MDR-TB affects treatment outcomes, and treatment success rates are lower in MDR-TB patients compared to non-MDR patients [17]. According to the WHO, the proportion of MDR-TB patients in the 2007 cohorts ranged from below 40% to almost 80% in different countries [23]. Recent WHO data showed that in 2010 the number of MDR-TB patients who successfully completed treatment was 48% with higher treatment success rates among patients in the Eastern Mediterranean Region (56%) and the Americas Region (54%) [2]. In studies from Tomsk, Orel and Vladimir regions of the Russian Federation, successful treatment of MDR-TB patients reached over 60% [24, 25]. In our study 44.8% of patients in the historical cohort had successful treatment outcome, which correlates with average rates in different settings [26, 27], but is lower compared to the outcomes in other regions of Russian Federation. At the same time, patients diagnosed under the LPA-based algorithm had higher successful treatment rates (65.2%). A similar successful treatment rate was seen in other studies [28]. Lower lost to follow up and all-cause mortality rates were also registered in the patients diagnosed with the LPA-based algorithm.
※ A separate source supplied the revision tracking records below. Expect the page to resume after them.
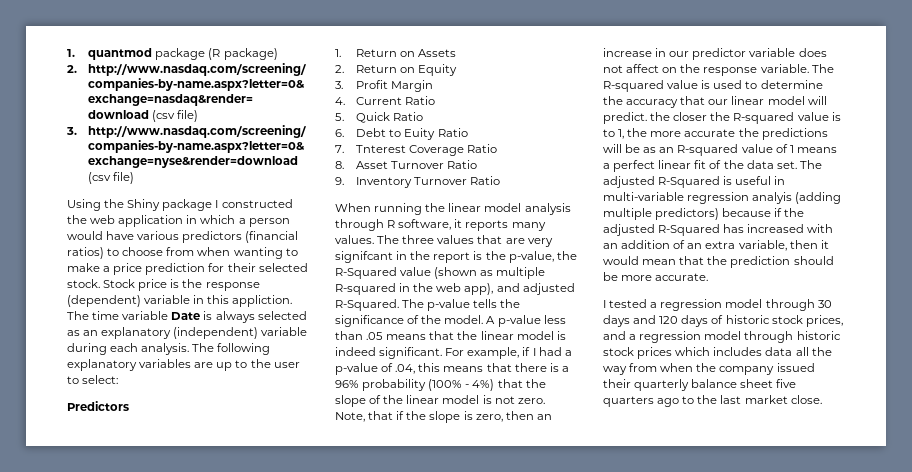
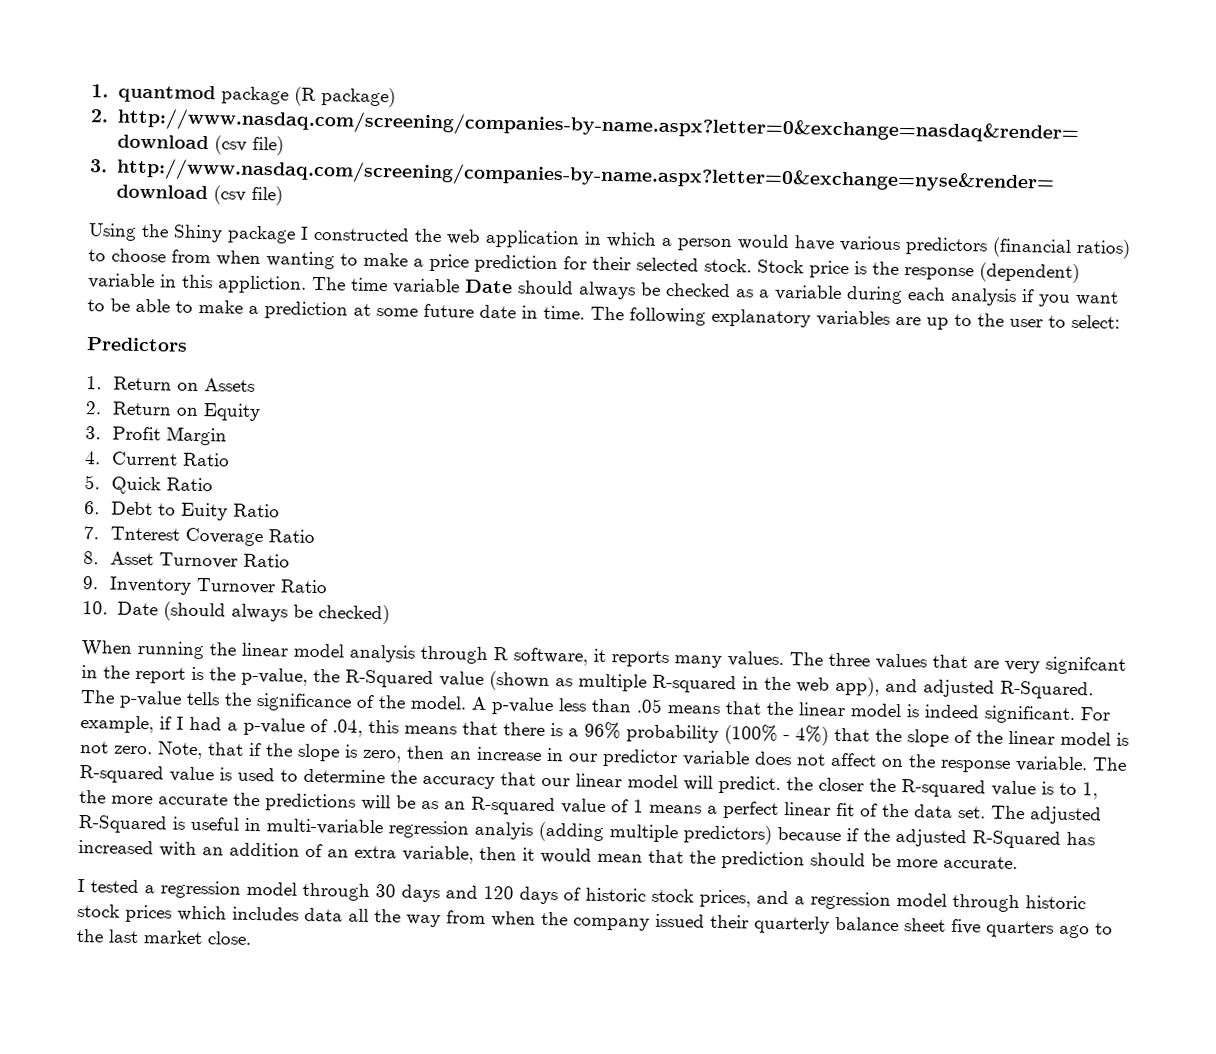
[203,311,307,323] [67,327,308,339] [67,343,190,355] is always selected as an explanatory (independent) variable during each analysis. -> [517,280,1119,307] [87,298,585,320] should always be checked as a variable during each analysis if you want to be able to make a prediction at some future date in time.
(501, 180) none -> [82,601,390,625] // 10. Date (should always be checked)

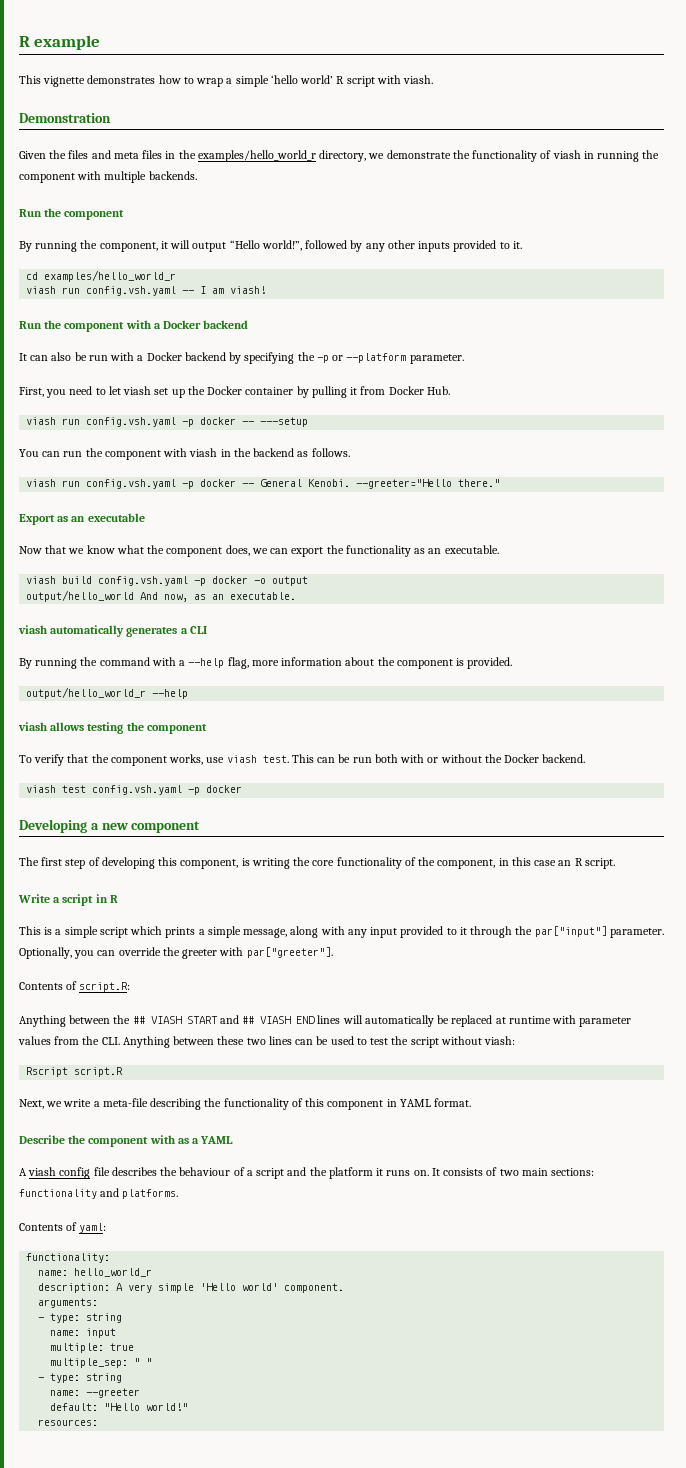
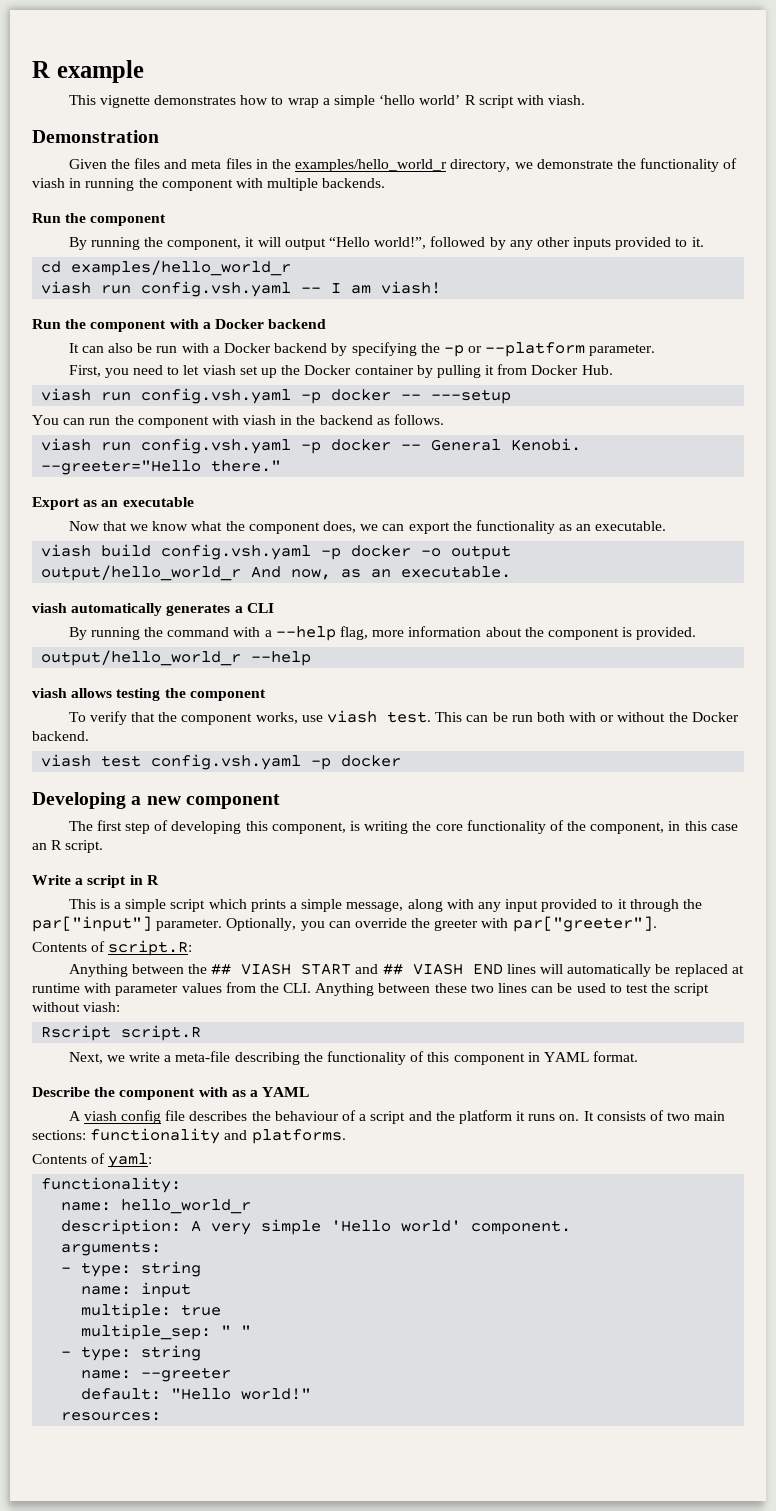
[26,590,135,602] output/hello_world -> [41,565,242,581] output/hello_world_r

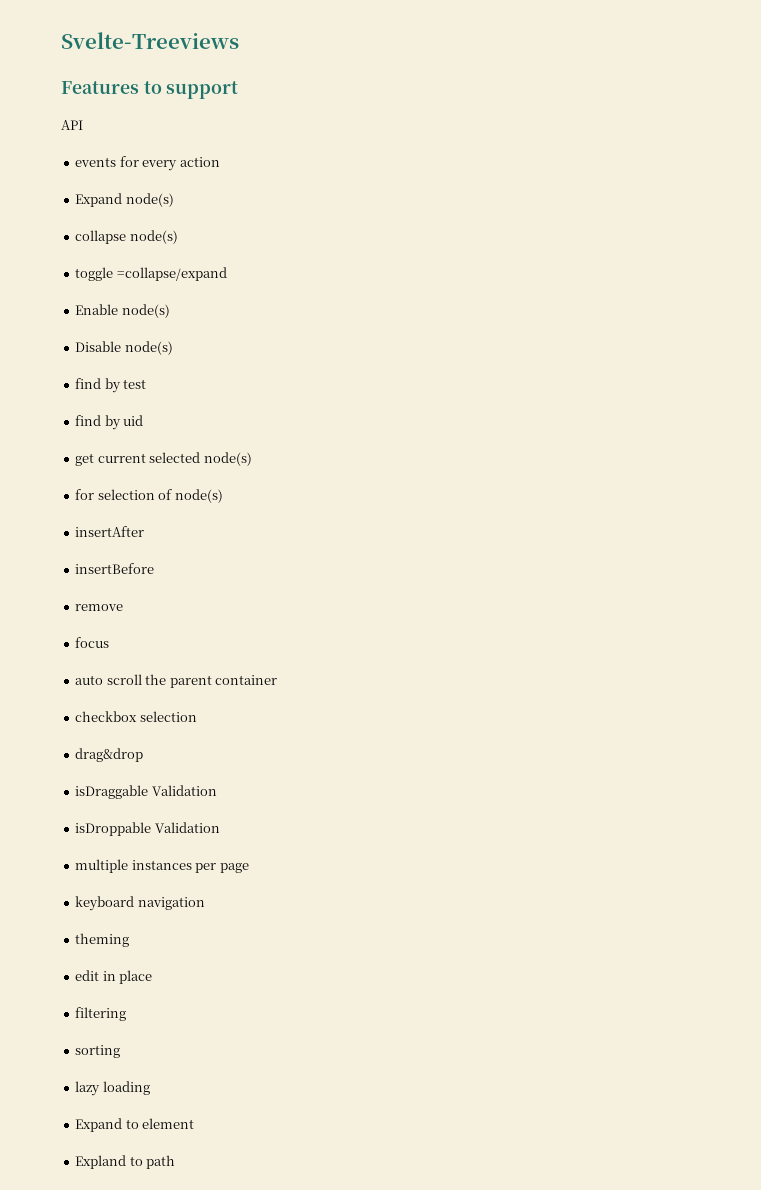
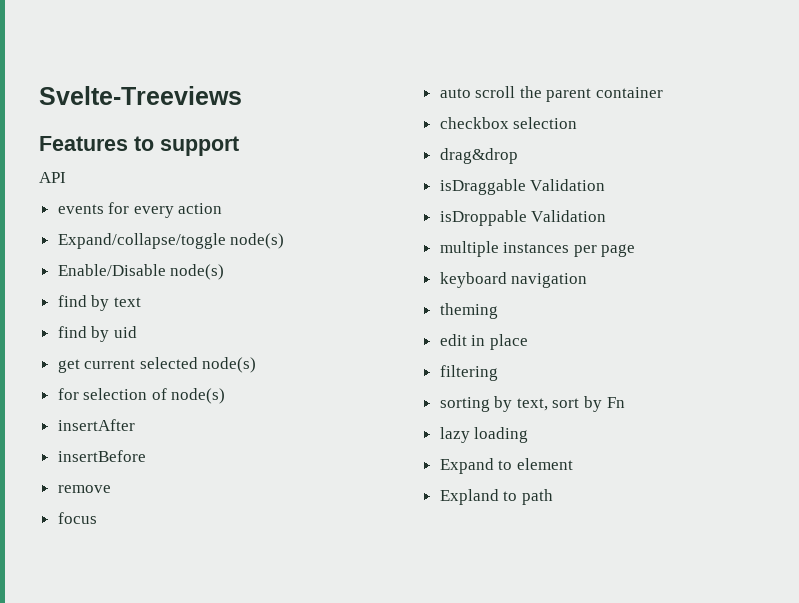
[75,193,174,207] [75,230,178,244] [75,267,227,281] [75,304,170,318] [75,341,122,352] Expand node(s) // collapse node(s) // toggle =collapse/expand // Enable node(s) // Disable -> [57,233,285,249] [57,264,166,276] Expand/collapse/toggle node(s) // Enable/Disable
[123,379,147,389] test -> [113,297,141,307] text
(121, 1051) none -> [494,396,625,412] by text, sort by Fn

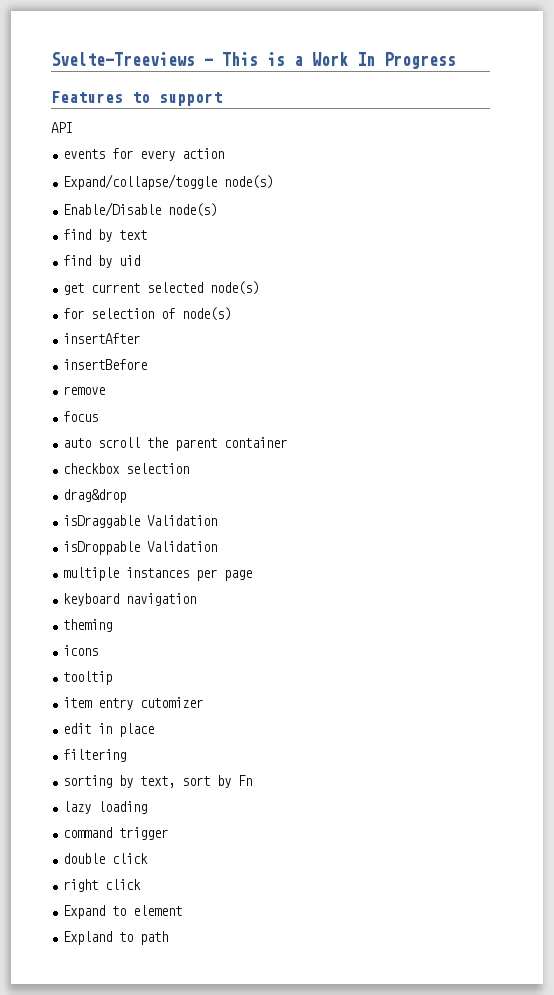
(242, 95) none -> [204,52,456,69] - This is a Work In Progress
(498, 311) none -> [63,645,99,656] [63,671,113,685] [63,697,204,710] // icons // tooltip // item entry cutomizer
(529, 435) none -> [63,827,169,840] [63,853,149,864] [63,879,142,892] // command trigger // double click // right click

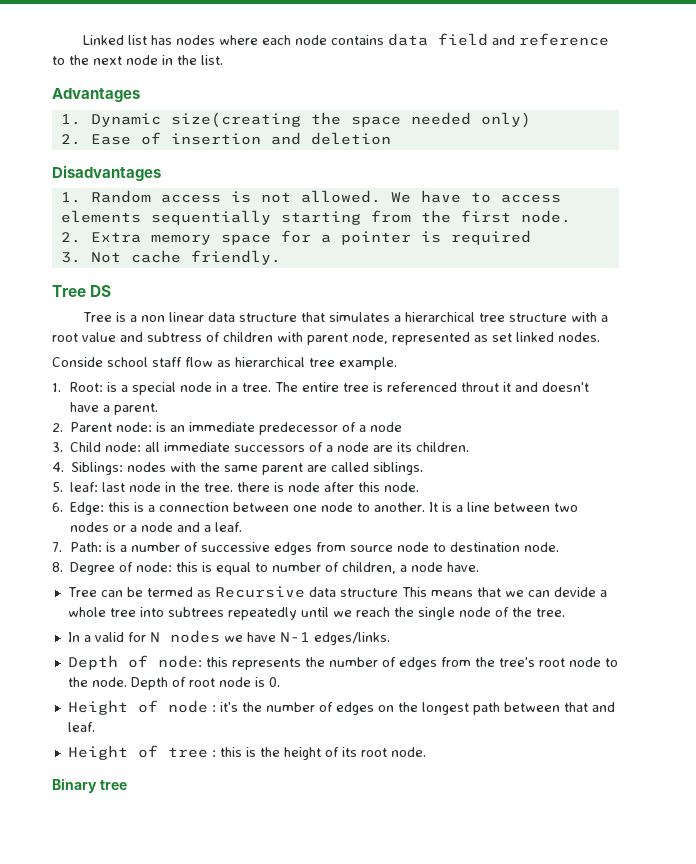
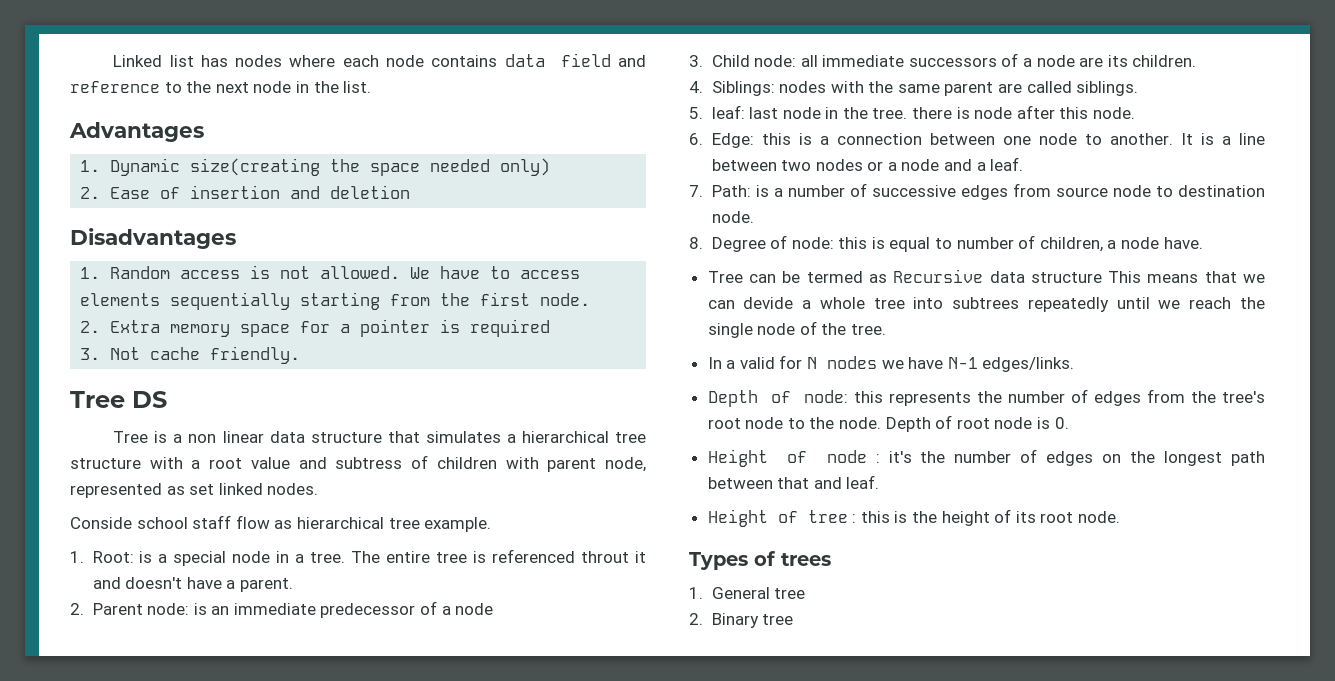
(426, 752) none -> [689,551,831,570] [689,587,806,599] [689,613,703,625] Types of trees // 1. General tree // 2.

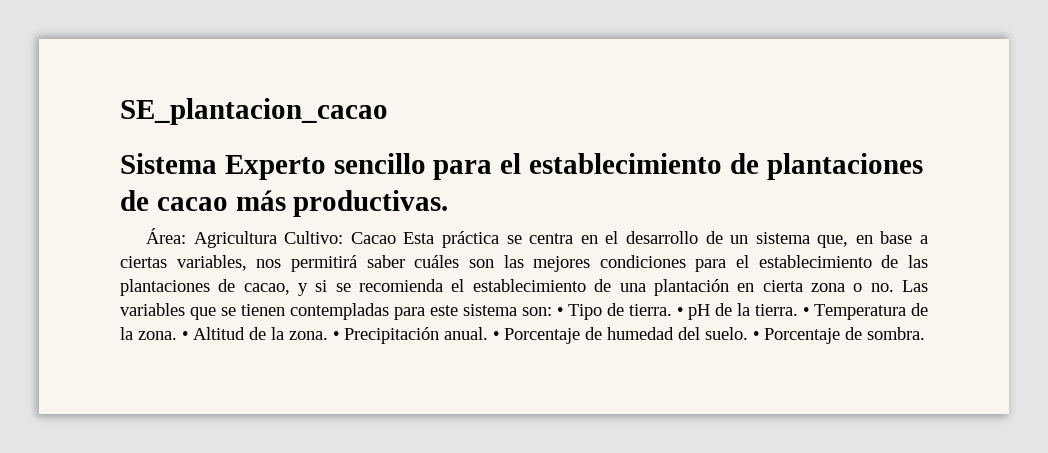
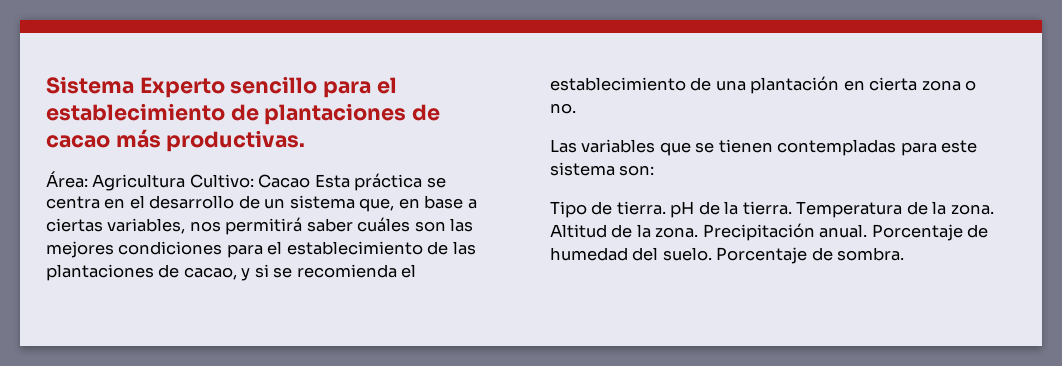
[120,98,388,125] SE_plantacion_cacao // -> (46, 85) none
(894, 287) none -> (576, 108) //
[557,307,563,316] • -> (655, 170) //
[677,307,683,316] • -> (666, 208) none
[803,307,809,316] • -> (792, 208) none
[182,331,188,340] • -> (994, 209) none
[333,331,339,340] • -> (699, 232) none
[493,331,499,340] • -> (868, 231) none
[753,331,759,340] • -> (712, 254) none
The main limitation of our study was the use of a historical cohort for comparison. Although treatment regimens for MDR-TB patients remained unchanged for patients diagnosed by both the culture-based and LPA-based algorithms, other undetected factors, such as the epidemiology of TB in the region, might have biased the results. For example, TB specialists’ awareness of LPA-based algorithm to detect MDR-TB cases more quickly might encourage more active case finding as well as quicker decision making, thereby resulting in shorter time to treatment initiation without being directly affected by LPA. Additionally, lost to follow up rates were also lower in LPA-based algorithm and other factors might contribute to that, although no changes in program of MDR-TB management, such as social support, were introduced. On the other hand we suggest that switching to MDR-TB treatment after several weeks of non-MDR-TB treatment under the culture-based algorithm might discourage patients from continuing their treatment and result in default. Patients’ defaulting from MDR-TB treatment is an important issue for all TB programs. We were not able to perform a randomized-controlled study in our high MDR-TB burden setting because LPA was introduced in MDR-TB diagnostic algorithm for all TB patients in our region, as recommended by WHO. The introduction of LPA was the main change to MDR-TB management and is likely to have been the major contributor to the observed improvements.

Conclusion

We have shown that introduction of the new LPA-based diagnostic algorithm is associated with earlier initiation of treatment as well as better treatment outcomes for patients with MDR-TB. SSm+ MDR-TB patients were those who benefited the most from the introduction of LPA, lesser improvements were observed in SSm- group. LPA leads to earlier initiation of treatment, yet the time for pre-laboratory, before submission for DST, is not affected by introduction of the rapid tests and impacts the timely initiation of MDR-TB treatment. But the results also suggest that pre- and post- laboratory patient and health system pathways and decision-making need to be further optimized to improve patient management and treatment initiation.